[Version difference data]
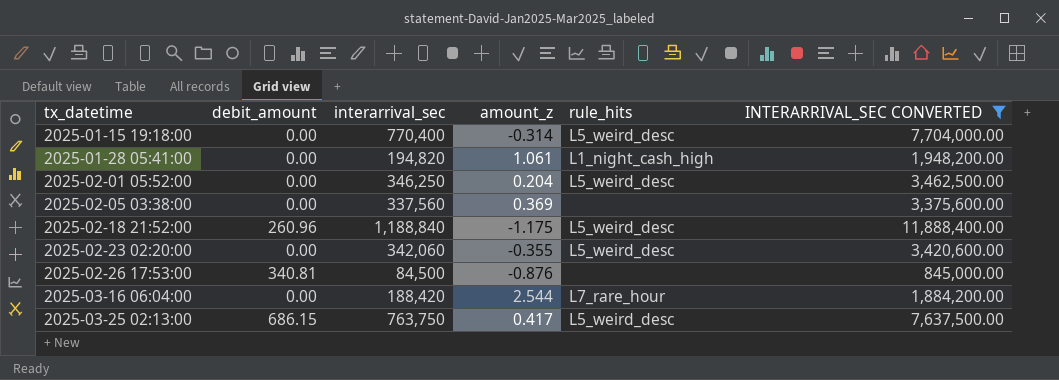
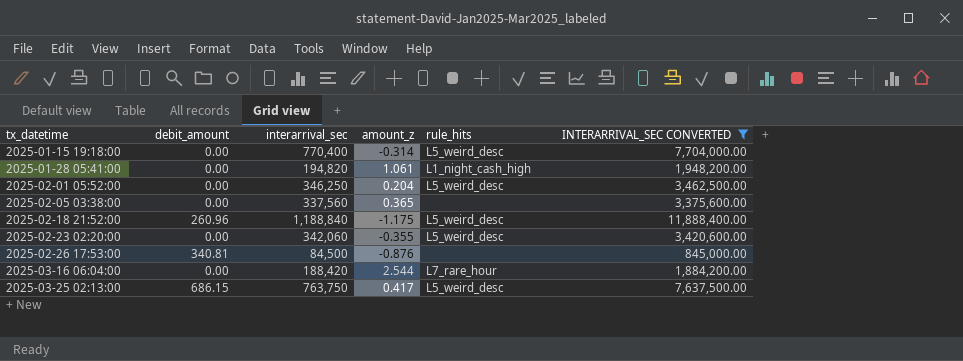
2025-02-05 03:38:00 | amount_z: 0.369 -> 0.365

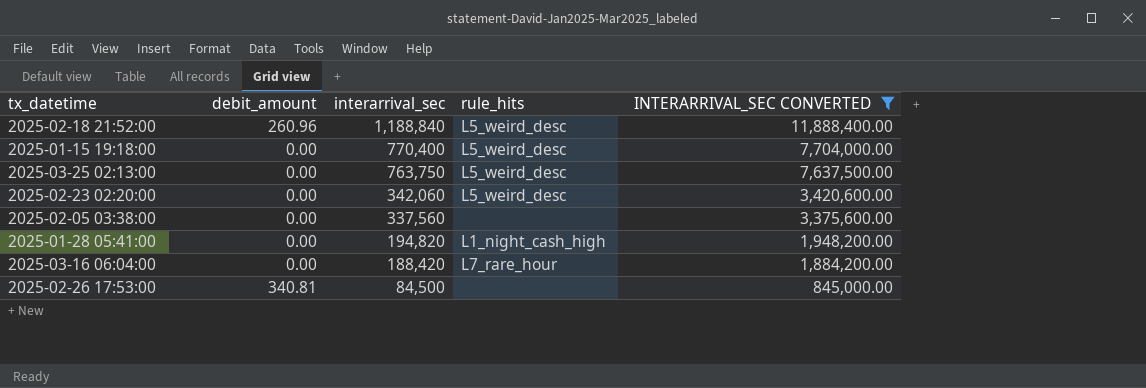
row order: tx_datetime ascending -> interarrival_sec descending
column amount_z | position: 4 -> none
row 2025-02-01 05:52:00: 0.00 | 346,250 | 0.204 | L5_weird_desc | 3,462,500.00 -> none
2025-03-25 02:13:00 | debit_amount: 686.15 -> 0.00

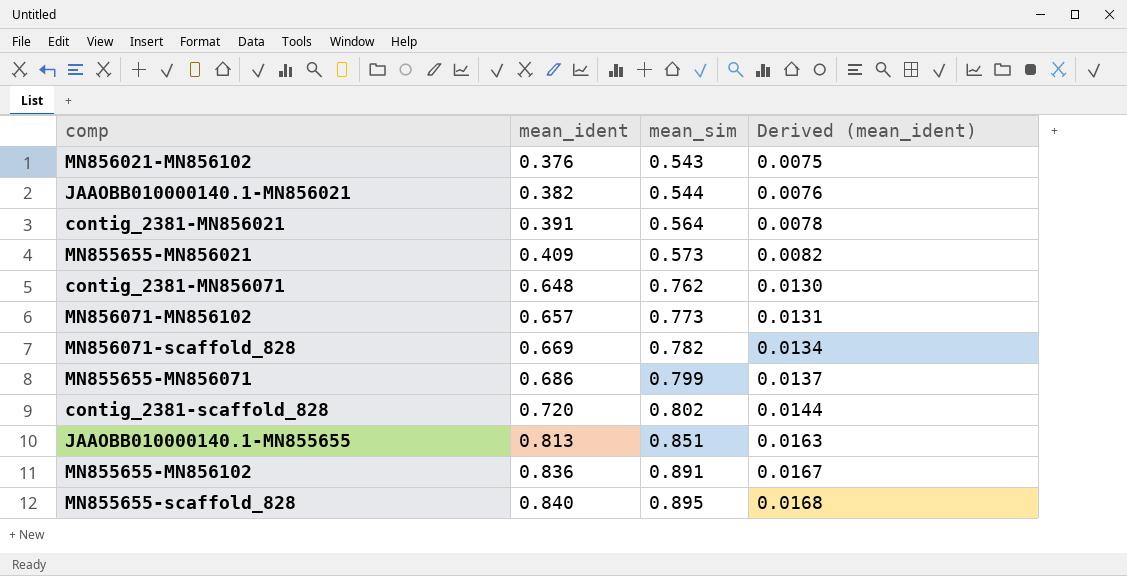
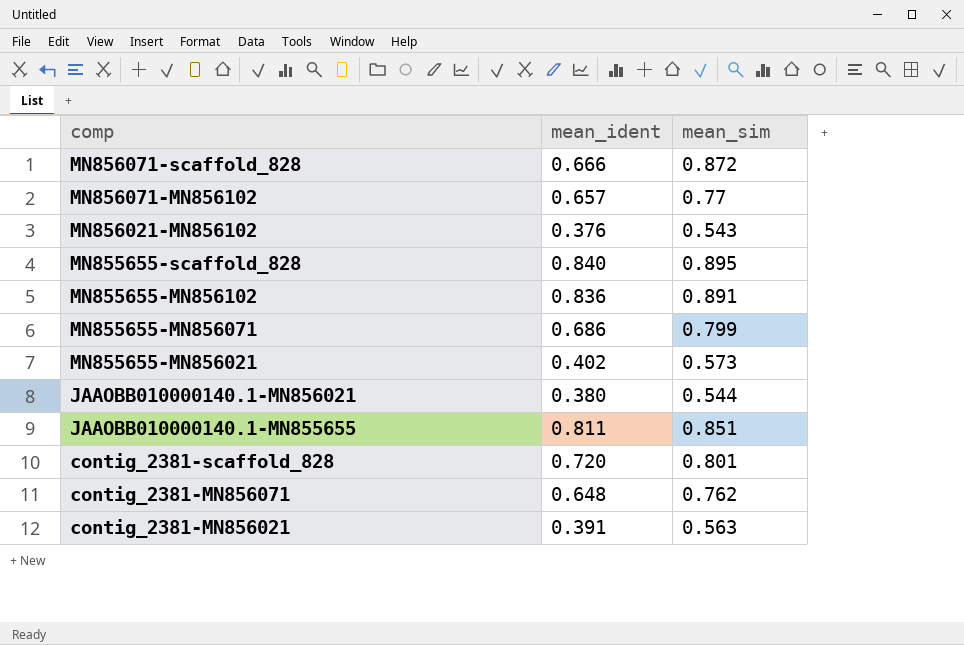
row order: mean_ident ascending -> comp descending
column Derived (mean_ident) | formula: [mean_ident] * 0.02 -> none
MN856071-scaffold_828 | mean_ident: 0.669 -> 0.666
MN856071-scaffold_828 | mean_sim: 0.782 -> 0.872
MN856071-MN856102 | mean_sim: 0.773 -> 0.77
MN855655-MN856021 | mean_ident: 0.409 -> 0.402
JAAOBB010000140.1-MN856021 | mean_ident: 0.382 -> 0.380
JAAOBB010000140.1-MN855655 | mean_ident: 0.813 -> 0.811
contig_2381-scaffold_828 | mean_sim: 0.802 -> 0.801
contig_2381-MN856021 | mean_sim: 0.564 -> 0.563

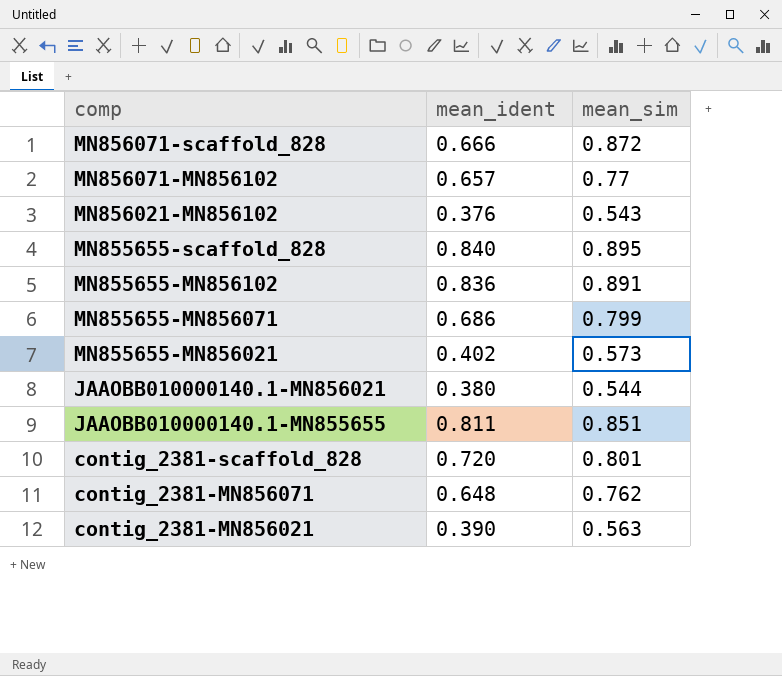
contig_2381-MN856021 | mean_ident: 0.391 -> 0.390

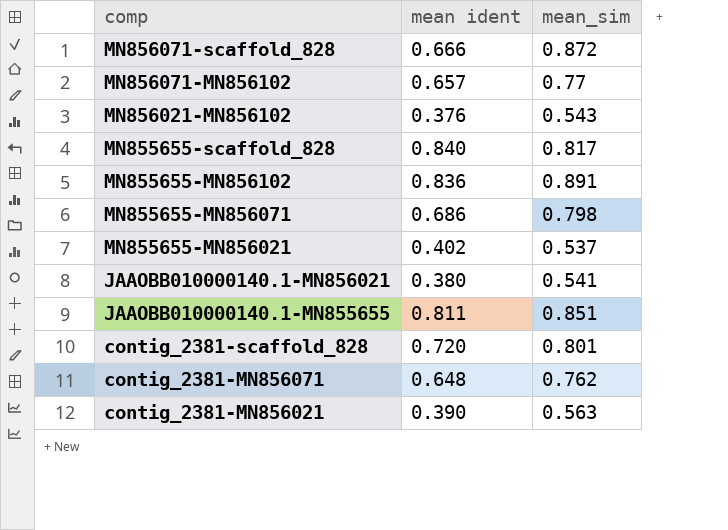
column name: mean_ident -> mean ident
MN855655-scaffold_828 | mean_sim: 0.895 -> 0.817
MN855655-MN856071 | mean_sim: 0.799 -> 0.798
MN855655-MN856021 | mean_sim: 0.573 -> 0.537
JAAOBB010000140.1-MN856021 | mean_sim: 0.544 -> 0.541

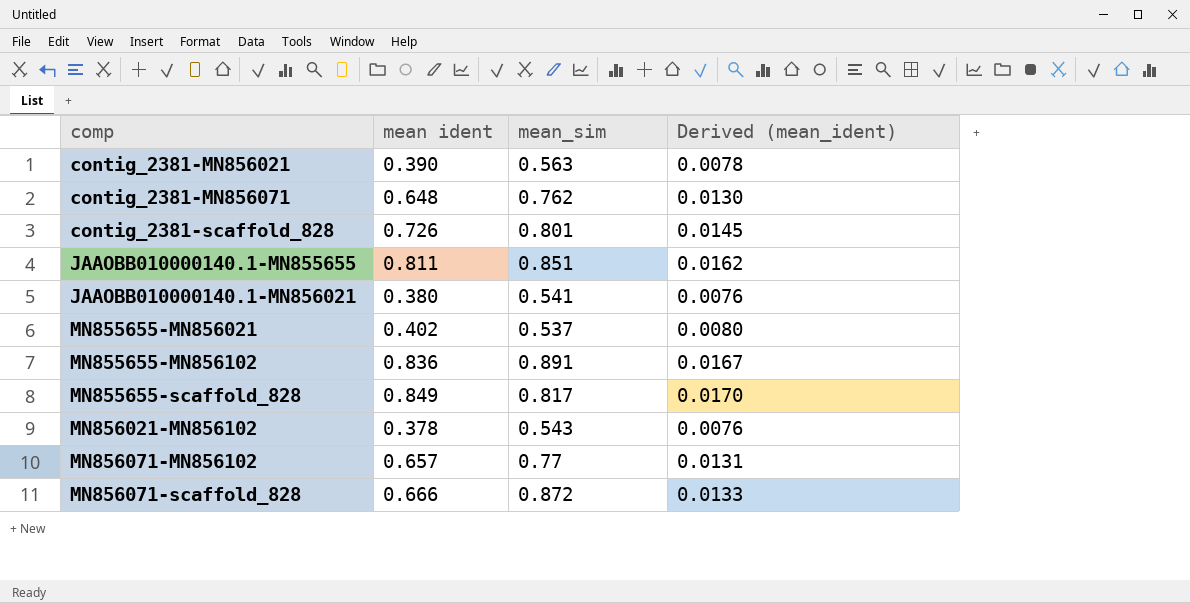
row order: comp descending -> comp ascending
column Derived (mean_ident) | formula: none -> [mean ident] * 0.02
row MN855655-MN856071: 0.686 | 0.798 -> none
contig_2381-scaffold_828 | mean ident: 0.720 -> 0.726
MN855655-scaffold_828 | mean ident: 0.840 -> 0.849
MN856021-MN856102 | mean ident: 0.376 -> 0.378

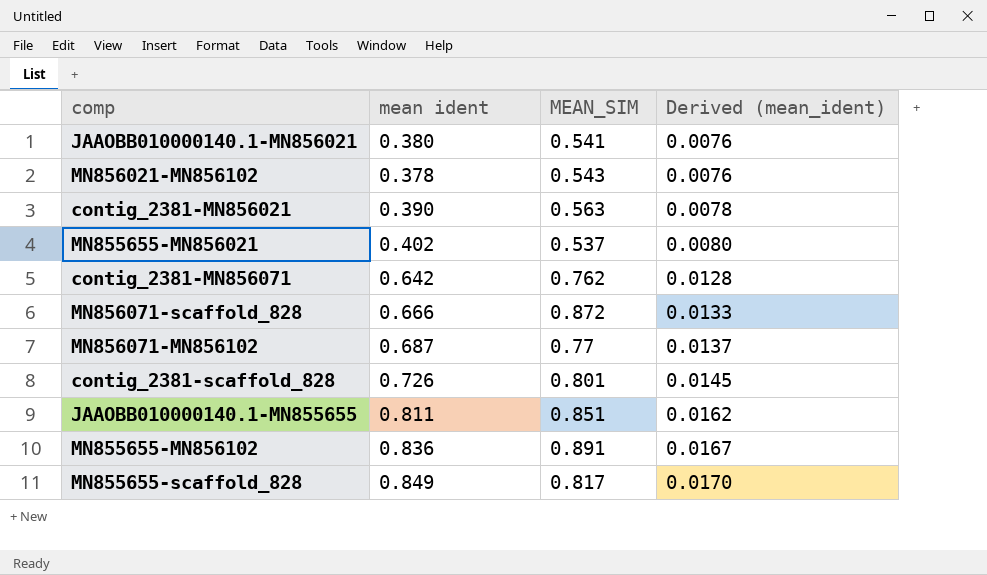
row order: comp ascending -> Derived (mean_ident) ascending
column name: mean_sim -> MEAN_SIM
contig_2381-MN856071 | mean ident: 0.648 -> 0.642
contig_2381-MN856071 | Derived (mean_ident): 0.0130 -> 0.0128
MN856071-MN856102 | mean ident: 0.657 -> 0.687
MN856071-MN856102 | Derived (mean_ident): 0.0131 -> 0.0137

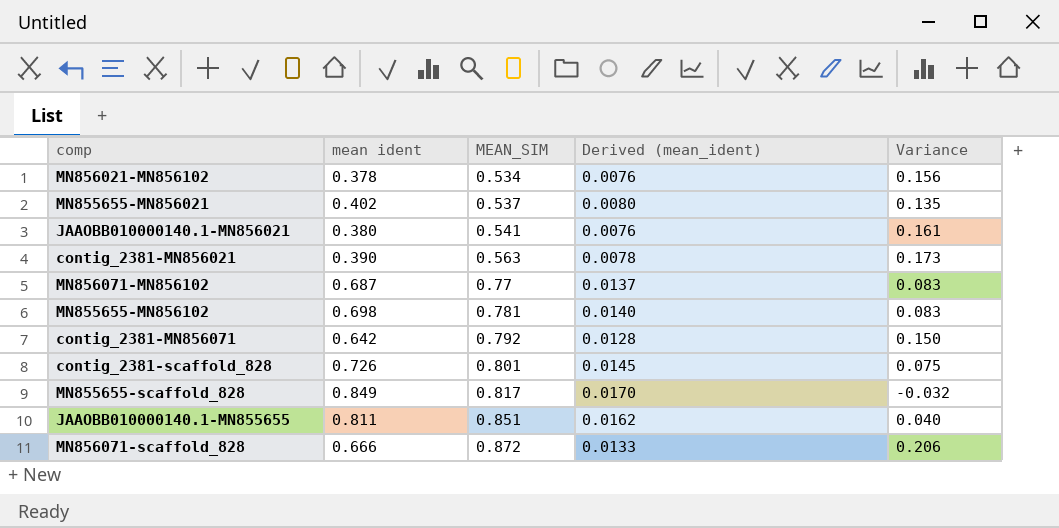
row order: Derived (mean_ident) ascending -> MEAN_SIM ascending
column Variance | formula: none -> [MEAN_SIM] - [mean ident]
MN856021-MN856102 | MEAN_SIM: 0.543 -> 0.534
MN855655-MN856102 | mean ident: 0.836 -> 0.698
MN855655-MN856102 | MEAN_SIM: 0.891 -> 0.781
MN855655-MN856102 | Derived (mean_ident): 0.0167 -> 0.0140
contig_2381-MN856071 | MEAN_SIM: 0.762 -> 0.792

WHAT NEEDS TO BE DONE:
In the entries above, which lines hold the string "Derived"? Report all of them.

ANSWER TO THE EXERCISE:
column Derived (mean_ident) | formula: [mean_ident] * 0.02 -> none
column Derived (mean_ident) | formula: none -> [mean ident] * 0.02
row order: comp ascending -> Derived (mean_ident) ascending
contig_2381-MN856071 | Derived (mean_ident): 0.0130 -> 0.0128
MN856071-MN856102 | Derived (mean_ident): 0.0131 -> 0.0137
row order: Derived (mean_ident) ascending -> MEAN_SIM ascending
MN855655-MN856102 | Derived (mean_ident): 0.0167 -> 0.0140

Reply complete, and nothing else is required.